Exercise requirements —
In the material below, find each line with the word "Creating" and copy it.

Material to process —
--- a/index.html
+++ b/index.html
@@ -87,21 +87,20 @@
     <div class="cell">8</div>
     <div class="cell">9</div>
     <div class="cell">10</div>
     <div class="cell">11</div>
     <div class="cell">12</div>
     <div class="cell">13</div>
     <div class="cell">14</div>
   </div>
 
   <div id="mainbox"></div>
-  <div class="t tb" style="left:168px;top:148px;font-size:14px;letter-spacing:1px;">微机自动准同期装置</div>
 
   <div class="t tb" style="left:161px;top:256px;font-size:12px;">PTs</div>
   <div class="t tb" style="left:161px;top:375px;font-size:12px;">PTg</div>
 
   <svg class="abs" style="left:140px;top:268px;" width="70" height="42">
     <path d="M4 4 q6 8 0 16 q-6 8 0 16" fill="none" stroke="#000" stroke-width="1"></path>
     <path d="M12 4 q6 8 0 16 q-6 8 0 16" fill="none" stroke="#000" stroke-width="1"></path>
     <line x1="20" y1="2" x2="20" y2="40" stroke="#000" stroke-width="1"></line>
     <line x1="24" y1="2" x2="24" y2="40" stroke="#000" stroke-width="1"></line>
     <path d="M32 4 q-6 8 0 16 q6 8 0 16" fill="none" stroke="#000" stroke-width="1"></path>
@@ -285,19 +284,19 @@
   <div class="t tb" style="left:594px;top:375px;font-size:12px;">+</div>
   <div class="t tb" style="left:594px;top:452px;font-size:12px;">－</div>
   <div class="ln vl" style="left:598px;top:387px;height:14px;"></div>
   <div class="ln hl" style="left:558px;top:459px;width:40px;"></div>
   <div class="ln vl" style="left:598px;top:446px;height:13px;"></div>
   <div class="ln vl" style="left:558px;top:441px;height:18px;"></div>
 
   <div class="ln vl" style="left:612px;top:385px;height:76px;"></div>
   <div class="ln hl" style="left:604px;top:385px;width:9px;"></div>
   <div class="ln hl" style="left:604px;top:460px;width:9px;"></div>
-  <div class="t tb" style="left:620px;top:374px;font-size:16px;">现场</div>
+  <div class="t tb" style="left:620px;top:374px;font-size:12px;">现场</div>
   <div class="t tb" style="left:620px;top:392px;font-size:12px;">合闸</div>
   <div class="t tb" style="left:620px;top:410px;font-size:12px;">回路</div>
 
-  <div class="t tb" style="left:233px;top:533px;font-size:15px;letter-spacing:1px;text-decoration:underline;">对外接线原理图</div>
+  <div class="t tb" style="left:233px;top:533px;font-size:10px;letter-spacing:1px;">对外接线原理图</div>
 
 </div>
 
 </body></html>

---

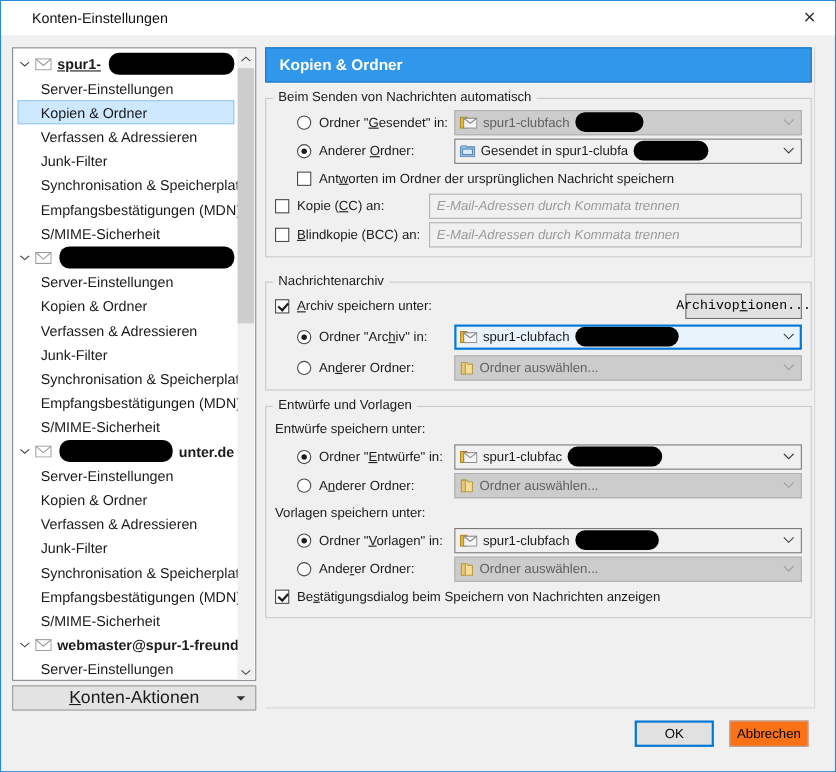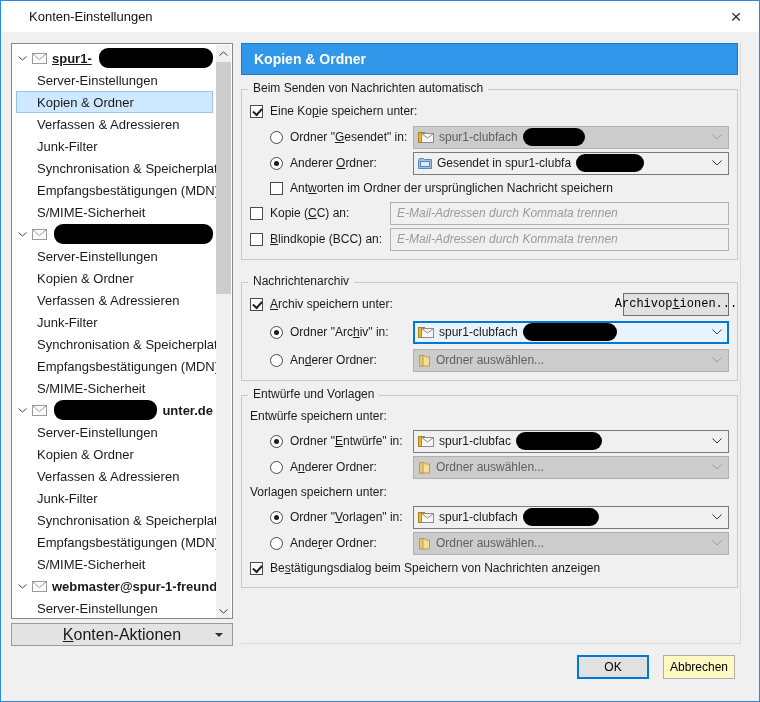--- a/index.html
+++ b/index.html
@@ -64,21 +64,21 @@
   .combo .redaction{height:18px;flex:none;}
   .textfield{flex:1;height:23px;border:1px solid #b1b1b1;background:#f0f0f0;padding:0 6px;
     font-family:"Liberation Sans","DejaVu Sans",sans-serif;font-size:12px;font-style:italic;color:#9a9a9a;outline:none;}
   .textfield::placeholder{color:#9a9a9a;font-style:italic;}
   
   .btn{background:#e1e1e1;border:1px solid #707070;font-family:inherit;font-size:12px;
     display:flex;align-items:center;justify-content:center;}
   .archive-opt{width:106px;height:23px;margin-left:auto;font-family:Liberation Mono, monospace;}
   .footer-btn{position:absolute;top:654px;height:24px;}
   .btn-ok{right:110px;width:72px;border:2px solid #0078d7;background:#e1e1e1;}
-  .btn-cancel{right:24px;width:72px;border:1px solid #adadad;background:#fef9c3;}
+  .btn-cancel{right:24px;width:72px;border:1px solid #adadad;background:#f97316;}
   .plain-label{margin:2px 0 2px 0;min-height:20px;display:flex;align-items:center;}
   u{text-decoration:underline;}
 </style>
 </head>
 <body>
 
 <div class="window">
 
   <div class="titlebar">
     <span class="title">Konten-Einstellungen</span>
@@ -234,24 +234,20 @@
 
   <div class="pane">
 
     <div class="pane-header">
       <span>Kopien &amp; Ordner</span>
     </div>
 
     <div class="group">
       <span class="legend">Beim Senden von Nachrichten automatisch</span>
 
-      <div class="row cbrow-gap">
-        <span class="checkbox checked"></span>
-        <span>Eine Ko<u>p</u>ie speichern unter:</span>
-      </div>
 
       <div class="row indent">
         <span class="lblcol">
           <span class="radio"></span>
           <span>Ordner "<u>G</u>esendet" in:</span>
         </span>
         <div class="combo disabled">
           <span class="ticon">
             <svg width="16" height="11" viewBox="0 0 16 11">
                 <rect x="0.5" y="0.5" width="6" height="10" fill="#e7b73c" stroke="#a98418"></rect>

---

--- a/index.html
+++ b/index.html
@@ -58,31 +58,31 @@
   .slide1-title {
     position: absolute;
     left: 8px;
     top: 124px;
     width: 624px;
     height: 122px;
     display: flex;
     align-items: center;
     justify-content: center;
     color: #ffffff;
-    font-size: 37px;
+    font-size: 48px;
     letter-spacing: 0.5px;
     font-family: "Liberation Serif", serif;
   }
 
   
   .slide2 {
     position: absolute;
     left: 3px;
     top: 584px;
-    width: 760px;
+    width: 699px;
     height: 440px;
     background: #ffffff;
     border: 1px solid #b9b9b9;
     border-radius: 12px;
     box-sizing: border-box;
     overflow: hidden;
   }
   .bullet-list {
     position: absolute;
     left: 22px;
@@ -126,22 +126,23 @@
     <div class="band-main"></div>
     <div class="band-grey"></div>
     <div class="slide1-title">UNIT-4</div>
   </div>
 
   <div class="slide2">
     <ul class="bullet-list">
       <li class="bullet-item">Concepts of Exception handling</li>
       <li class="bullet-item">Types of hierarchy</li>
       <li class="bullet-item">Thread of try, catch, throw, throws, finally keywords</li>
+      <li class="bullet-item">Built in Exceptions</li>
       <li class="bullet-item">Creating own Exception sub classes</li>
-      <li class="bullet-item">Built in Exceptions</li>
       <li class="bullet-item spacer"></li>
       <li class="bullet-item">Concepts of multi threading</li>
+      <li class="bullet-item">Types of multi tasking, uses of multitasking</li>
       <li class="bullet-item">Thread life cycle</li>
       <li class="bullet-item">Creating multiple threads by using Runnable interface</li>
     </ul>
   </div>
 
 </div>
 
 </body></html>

Finished task —
       <li class="bullet-item">Creating own Exception sub classes</li>
       <li class="bullet-item">Creating multiple threads by using Runnable interface</li>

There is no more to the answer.